Red Baron's Prior Head Injury Led to Being Shot Down

From Medical News Today:

Since he was shot down and killed in 1917, much speculation has been made of who shot down the German World War I flying ace dubbed the Red Baron. A team of researchers, including a University of Missouri-Columbia neuropsychologist, found that Baron Manfred von Richthofen never would have put himself in the position to be killed that day had he not suffered a severe head injury nine months earlier. The results will be published this fall in the international journal Human Factors and Aerospace Safety.

By comparing accounts of von Richthofen’s injury and medical records, MU Health Psychology Clinical Associate Professor Daniel Orme and retired neuropsychologist Thomas L. Hyatt of Cincinnati have concluded the Baron exhibited classic signs of traumatic brain injury, including personality and cognitive changes, leading to errors in judgment that made him a sitting target in what amounted to a shooting gallery behind British lines.

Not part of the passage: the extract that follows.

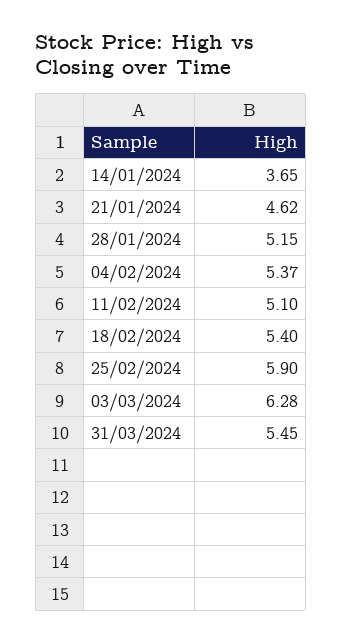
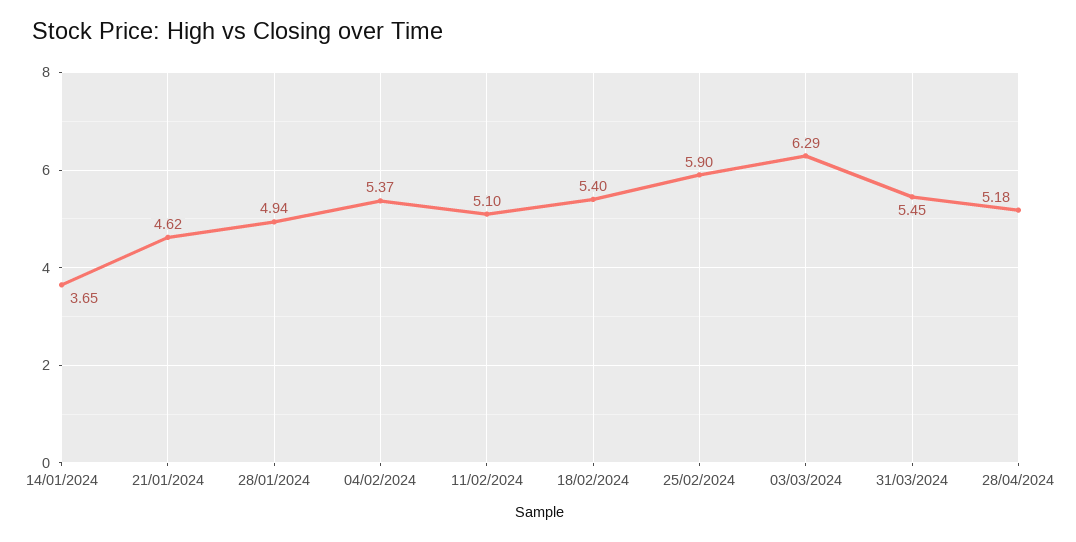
28/01/2024: 5.15 -> 4.94
03/03/2024: 6.28 -> 6.29
28/04/2024: none -> 5.18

After suffering the head wound on July 6, 1917, Orme says von Richthofen was disinhibited, a common consequence of a head injury, and did things he never would have before. Among those, he laid his head on a dining table in a restaurant, displaying the open wound in his scalp. The Baron also exhibited “target fixation” the day he was shot down, locking a fleeing British pilot in his sights and pursuing him into British territory at tree line level, making himself an easy target to his enemy. Research has found frontal lobe injuries affect a person’s ability to adapt behavior to changing situations. Orme also said research indicates the Baron was more moody after suffering the head injury, another classic symptom of a traumatic brain injury.

Sounds pretty plausible to me. I'm always impressed when somebody discovers something that was hidden in plain sight for many years.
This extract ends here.